Creating Custom Algorithms¶
To create a custom algorithm, you must inherit from RLAlgorithm
for
single-agent algorithms or MultiAgentRLAlgorithm
for multi-agent
algorithms. For an overview of the class hierarchy and the philosophy behind it please refer to EvolvableAlgorithm Base Class. We have implemented
this hierarchy with the idea of making evolutionary hyperparameter optimization as seamless as possible, and have users focus on their
implementation only.
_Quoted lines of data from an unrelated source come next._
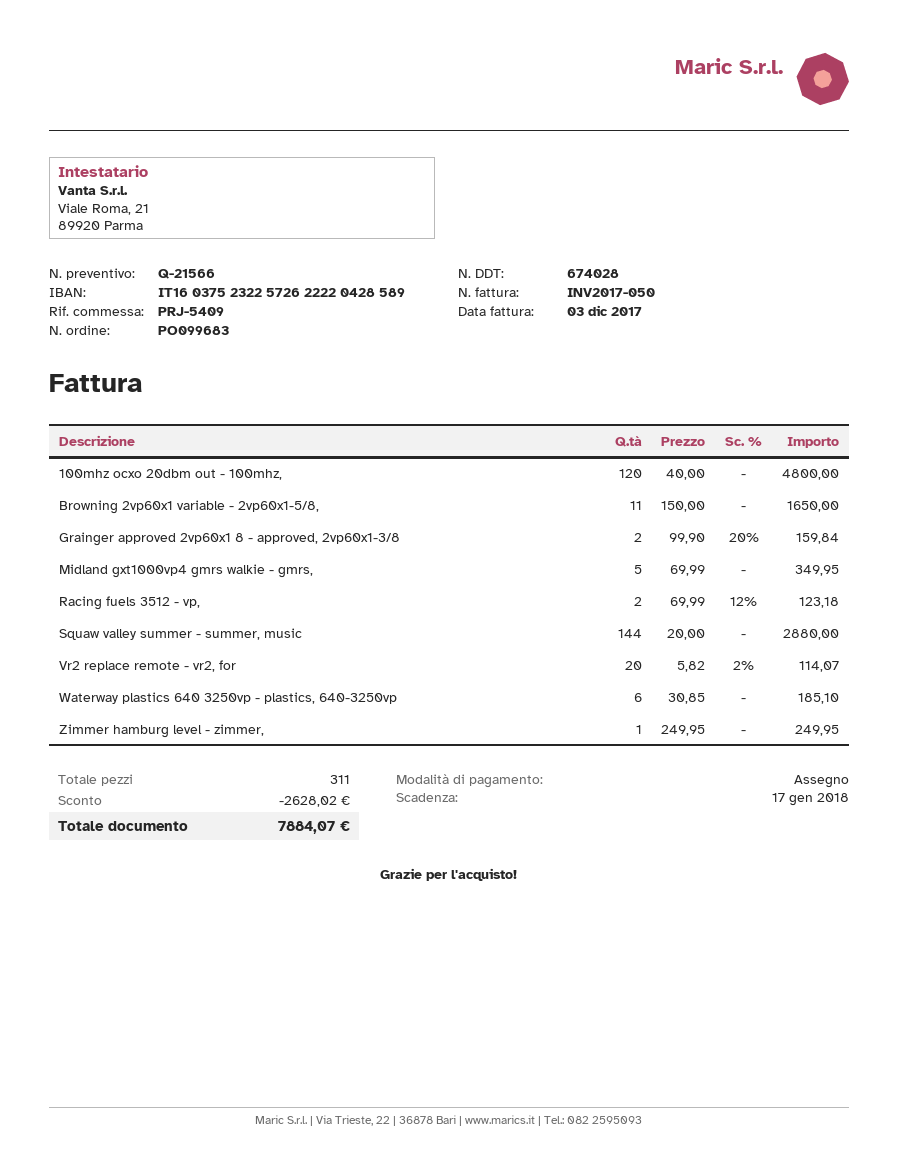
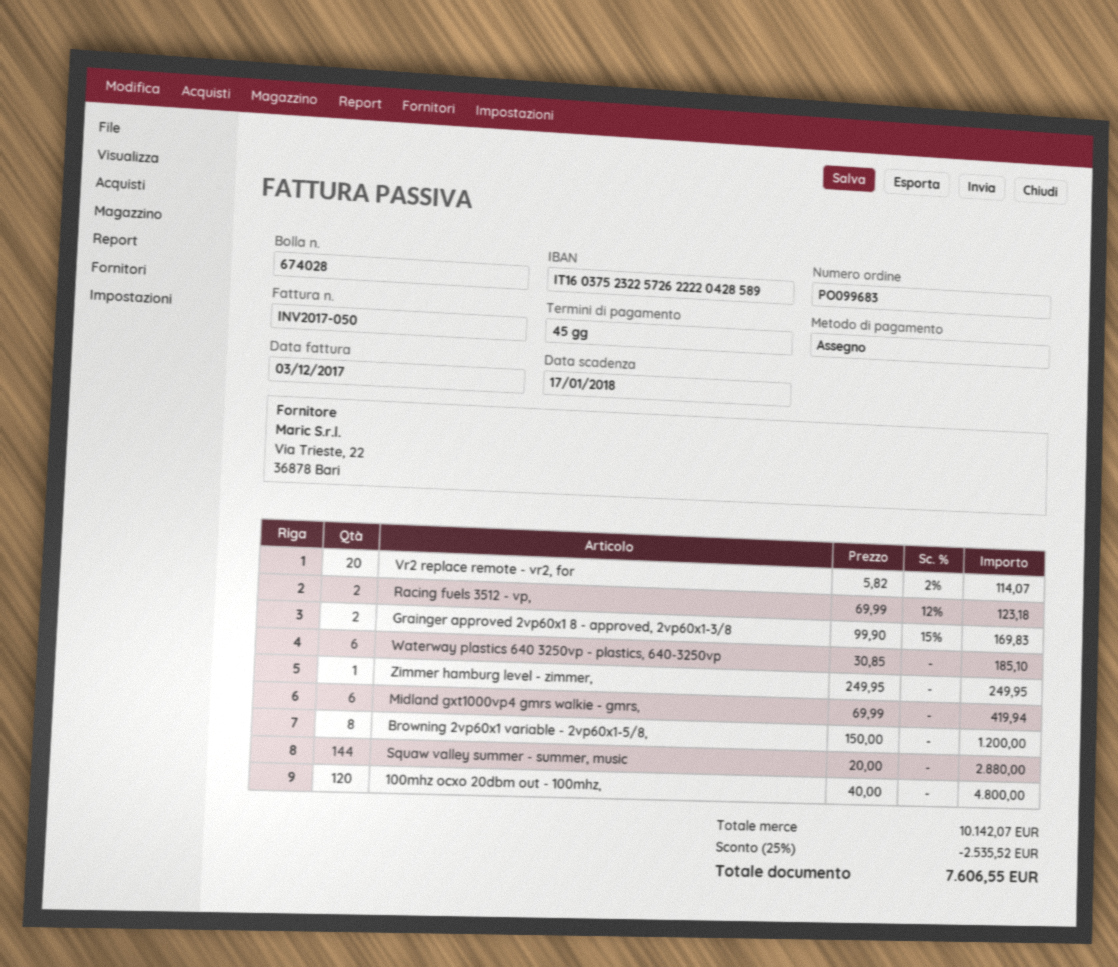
Browning 2vp60x1 variable - 2vp60x1-5/8,: 11 x 150.00 = 1650.00 -> 8 x 150.00 = 1200.00
Grainger approved 2vp60x1 8 - approved, 2vp60x1-3/8: 2 x 99.90 - 20% = 159.84 -> 2 x 99.90 - 15% = 169.83
Midland gxt1000vp4 gmrs walkie - gmrs,: 5 x 69.99 = 349.95 -> 6 x 69.99 = 419.94
discount: 2628.02 -> 2535.52
total: 7884.07 -> 7606.55

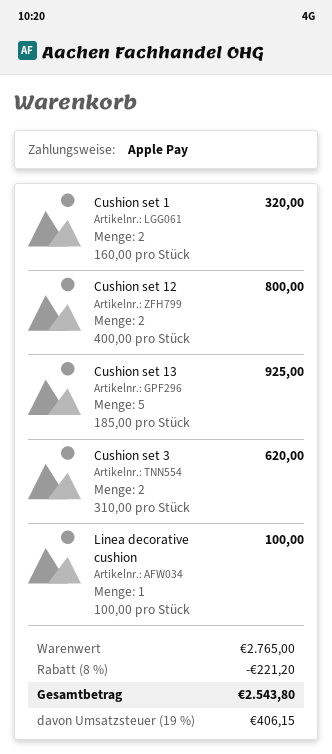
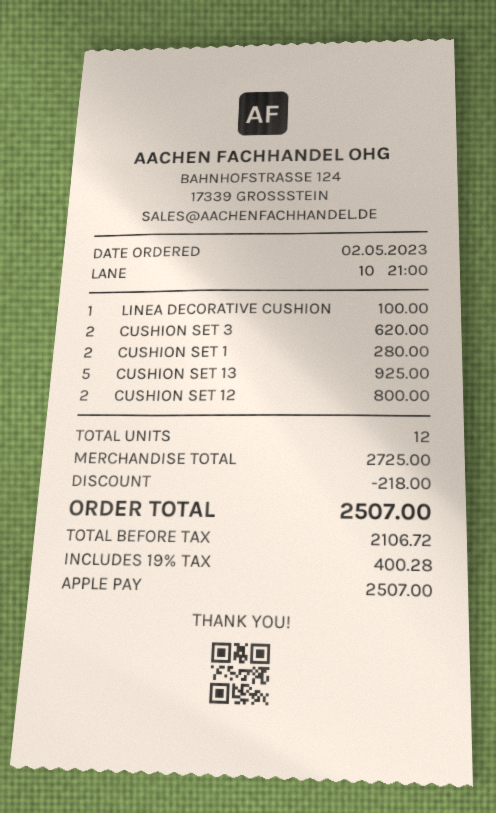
Cushion set 1: 2 for 320.00 -> 2 for 280.00
subtotal: 2765.00 -> 2725.00
discount: 221.20 -> 218.00
tax: 19% = 406.15 -> 19% = 400.28
total: 2543.80 -> 2507.00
The key components in developing a custom AgileRL algorithm are the following:
Network Groups¶
Users must specify the “network groups” in their algorithm. A network group is a group of networks that work hand in hand with a common objective,
and is registered through a NetworkGroup
object, which contains at least one
evaluation network (i.e. a network that is optimized during training e.g. the Q-network in DQN) and, optionally, “shared” networks that share
parameters with the evaluation network in the group but aren’t optimized during training directly (e.g. the target network in DQN). An RL algorithm
must also contain one NetworkGroup
corresponding to the policy (i.e. the network used to
select actions), signalled by the policy
attribute in the group.
Example¶
In PPO, we would need to define two network groups, since there are two different networks that are optimized during training. The first network group
corresponds to the actor network and the second to the critic network. The actor network is responsible for selecting actions, and should therefore be signalled
as the policy through the policy
argument of NetworkGroup
. In this case, there are no networks that
share parameters with the actor or the critic so we can bypass the shared
argument. We can register these groups as follows through the register_network_group
method of the algorithm:
# Register network groups for mutations
self.register_network_group(
NetworkGroup(
eval=self.actor,
policy=True
)
)
self.register_network_group(
NetworkGroup(
eval=self.critic
)
)
OptimizerWrapper¶
The last thing users should do when creating a custom algorithm is wrap their optimizers in an OptimizerWrapper
,
specifying the networks that the optimizer is responsible for optimizing. Since we are mutating network architectures during training, we need to have knowledge of
this in order to reinitiliaze the optimizers correctly when we do so. In the above example, we have a single optimizer that optimizes the parameters of both the actor and critic networks,
so we can wrap it as follows:
self.optimizer = OptimizerWrapper(
optim.Adam,
networks=[self.actor, self.critic],
lr=self.lr
)
Note
All of the network groups and optimizers of an algorithm should by convention all be defined in the __init__
method of the algorithm.
Finally, users only need to implement the following methods to train agents with the AgileRL framework:
1. learn()
: Responsible for updating the parameters of the networks and the optimizer after collecting
a set of experiences from the environment.
get_action()
: Select action/s from a given observation or batch of observations.test()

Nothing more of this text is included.